## Exercise directions
Below are the entries. Transcribe exactly the lines from the one with "subtotal: 11692.80 -> 11349.12" through the one with "total: 9383.47 -> 9107.67", ends included, and leave out all others.

## Supplied material

================================

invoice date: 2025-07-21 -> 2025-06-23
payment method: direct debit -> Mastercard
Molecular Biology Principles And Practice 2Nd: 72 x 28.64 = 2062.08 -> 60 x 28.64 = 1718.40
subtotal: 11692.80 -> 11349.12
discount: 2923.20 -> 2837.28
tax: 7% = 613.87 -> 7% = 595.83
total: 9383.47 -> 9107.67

================================

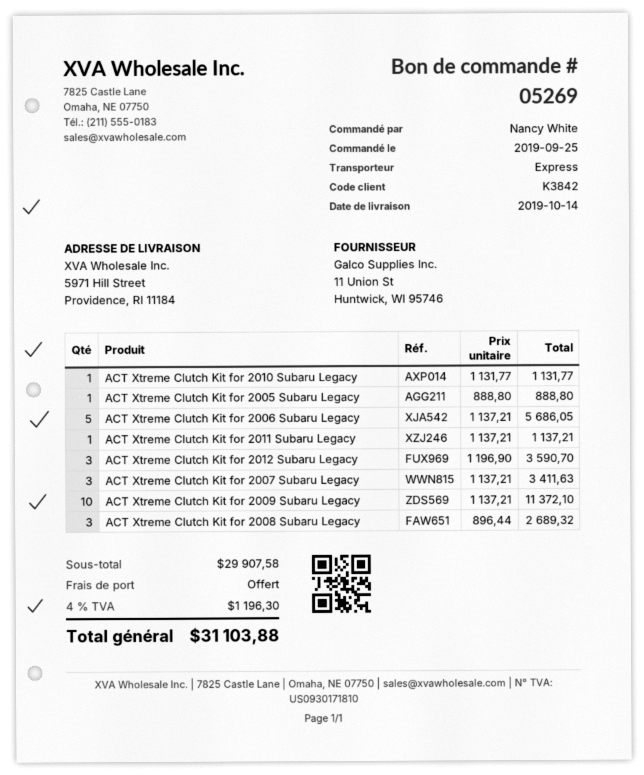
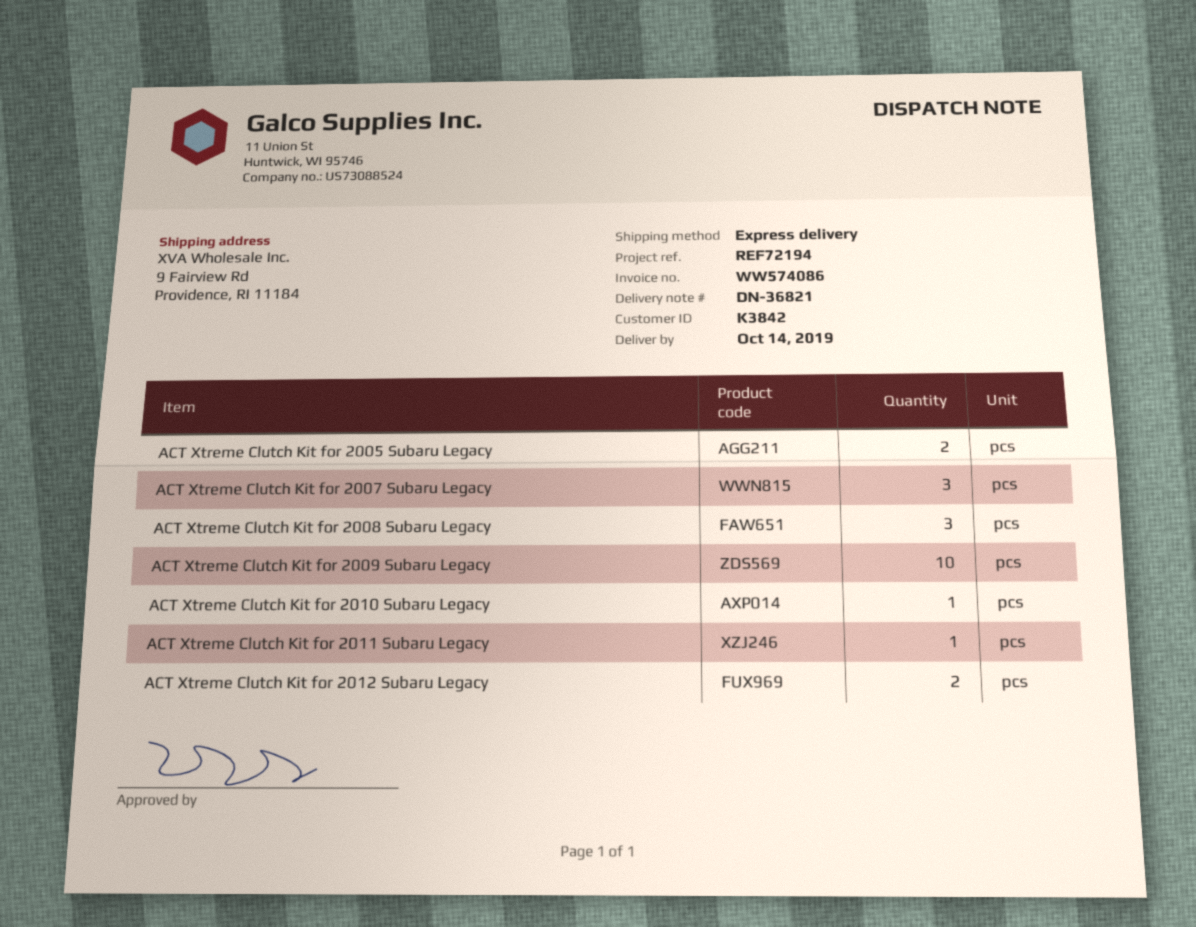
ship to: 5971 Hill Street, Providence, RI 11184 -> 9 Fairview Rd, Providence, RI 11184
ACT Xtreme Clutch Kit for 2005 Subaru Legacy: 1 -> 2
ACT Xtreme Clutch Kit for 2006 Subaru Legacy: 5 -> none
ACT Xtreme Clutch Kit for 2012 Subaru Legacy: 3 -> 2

================================

## Output of the task
subtotal: 11692.80 -> 11349.12
discount: 2923.20 -> 2837.28
tax: 7% = 613.87 -> 7% = 595.83
total: 9383.47 -> 9107.67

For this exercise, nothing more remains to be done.